However, Singapore won't be seeing a WHS of its own anytime soon.

The nomination process takes about five years, involving in-depth research by the applicant country, numerous site visits by Unesco and reviews by various committees.

Before a place can be declared a WHS, laws for the protection of the site also need to be set up and a management plan implemented to ensure its preservation.

Public support is another requirement.

'Unesco won't look at a nomination unless all the stakeholders are in agreement,' said Mr Engelhardt.

These stakeholders include government bodies, private developers and homeowners.

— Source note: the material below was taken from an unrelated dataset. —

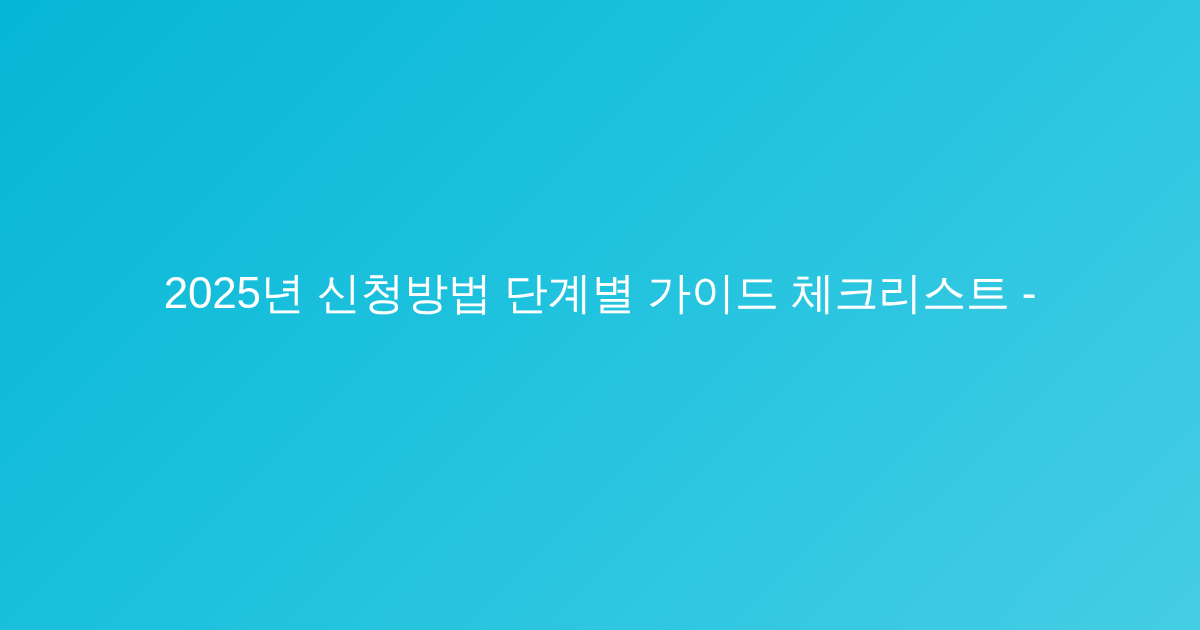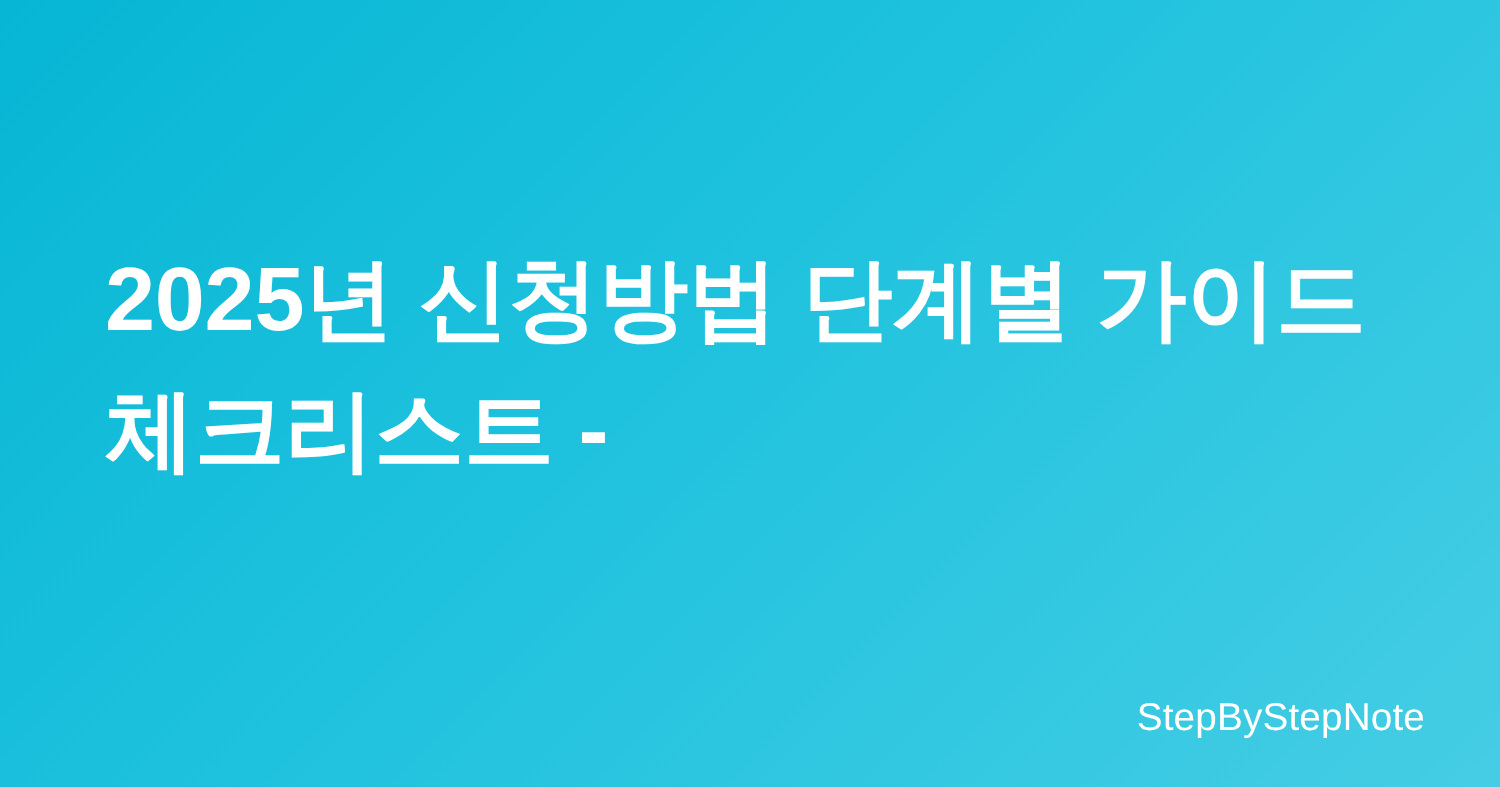"2025년 신청방법 단계별 가이드 체크리스트" .og-title { font-size: 72px -> 44px; font-weight: 700 -> 400; text-align: none -> center }
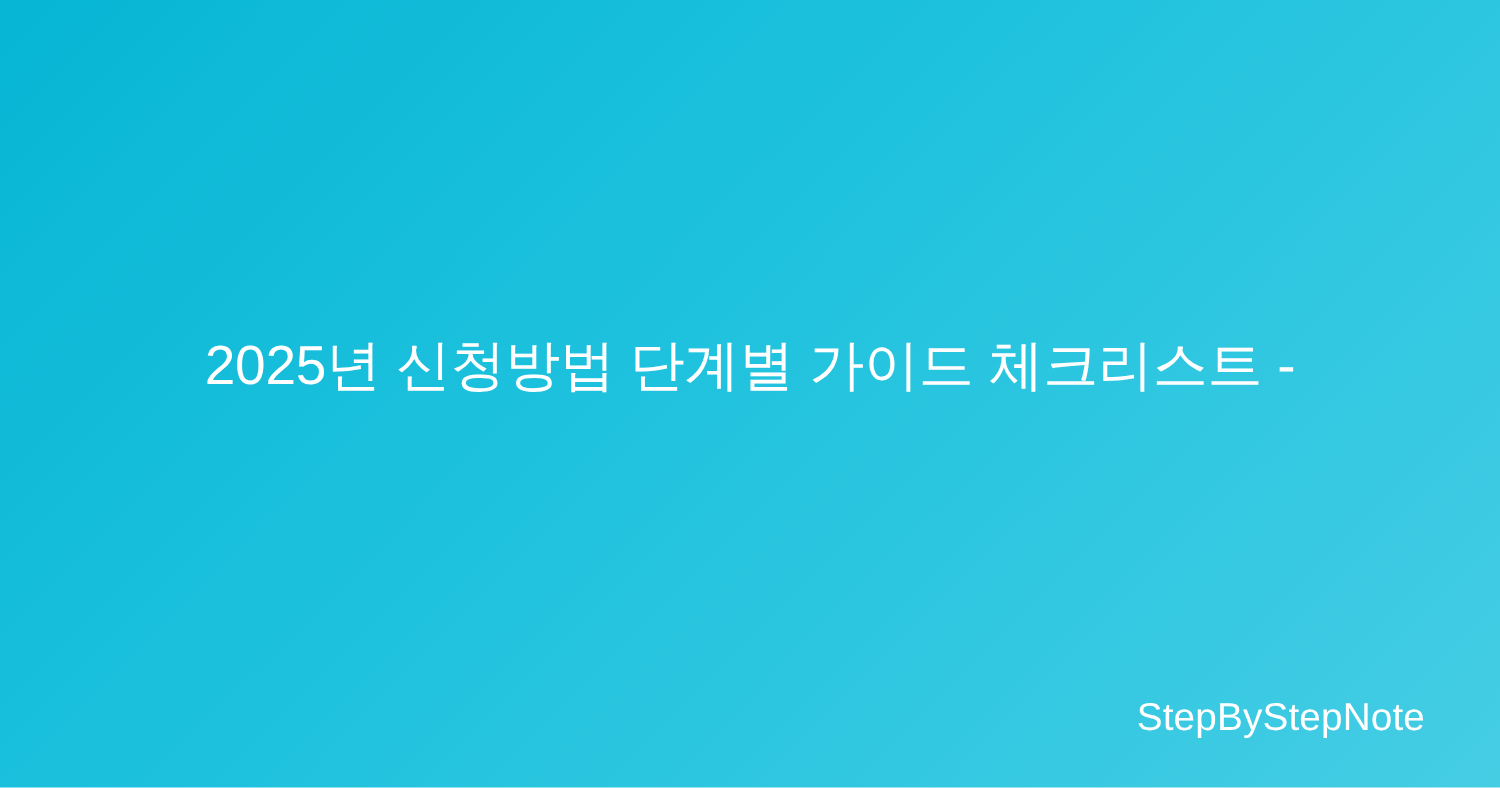"StepByStepNote" div.brand-area { html: <div> <span>StepByStepNote</span> </div> -> none }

In Singapore however, the discussion so far seems to be taking place mostly between government bodies.

An obvious stakeholder, the Singapore Heritage Society, has not been consulted, said its president, Dr Kevin Tan.

'We do not even know of the existence of this Singapore National Commission for Unesco,' he said.

He believes the Government is taking a cautious approach.

'They are probably considering all the pluses and minuses of having a WHS in Singapore first,' said Dr Tan.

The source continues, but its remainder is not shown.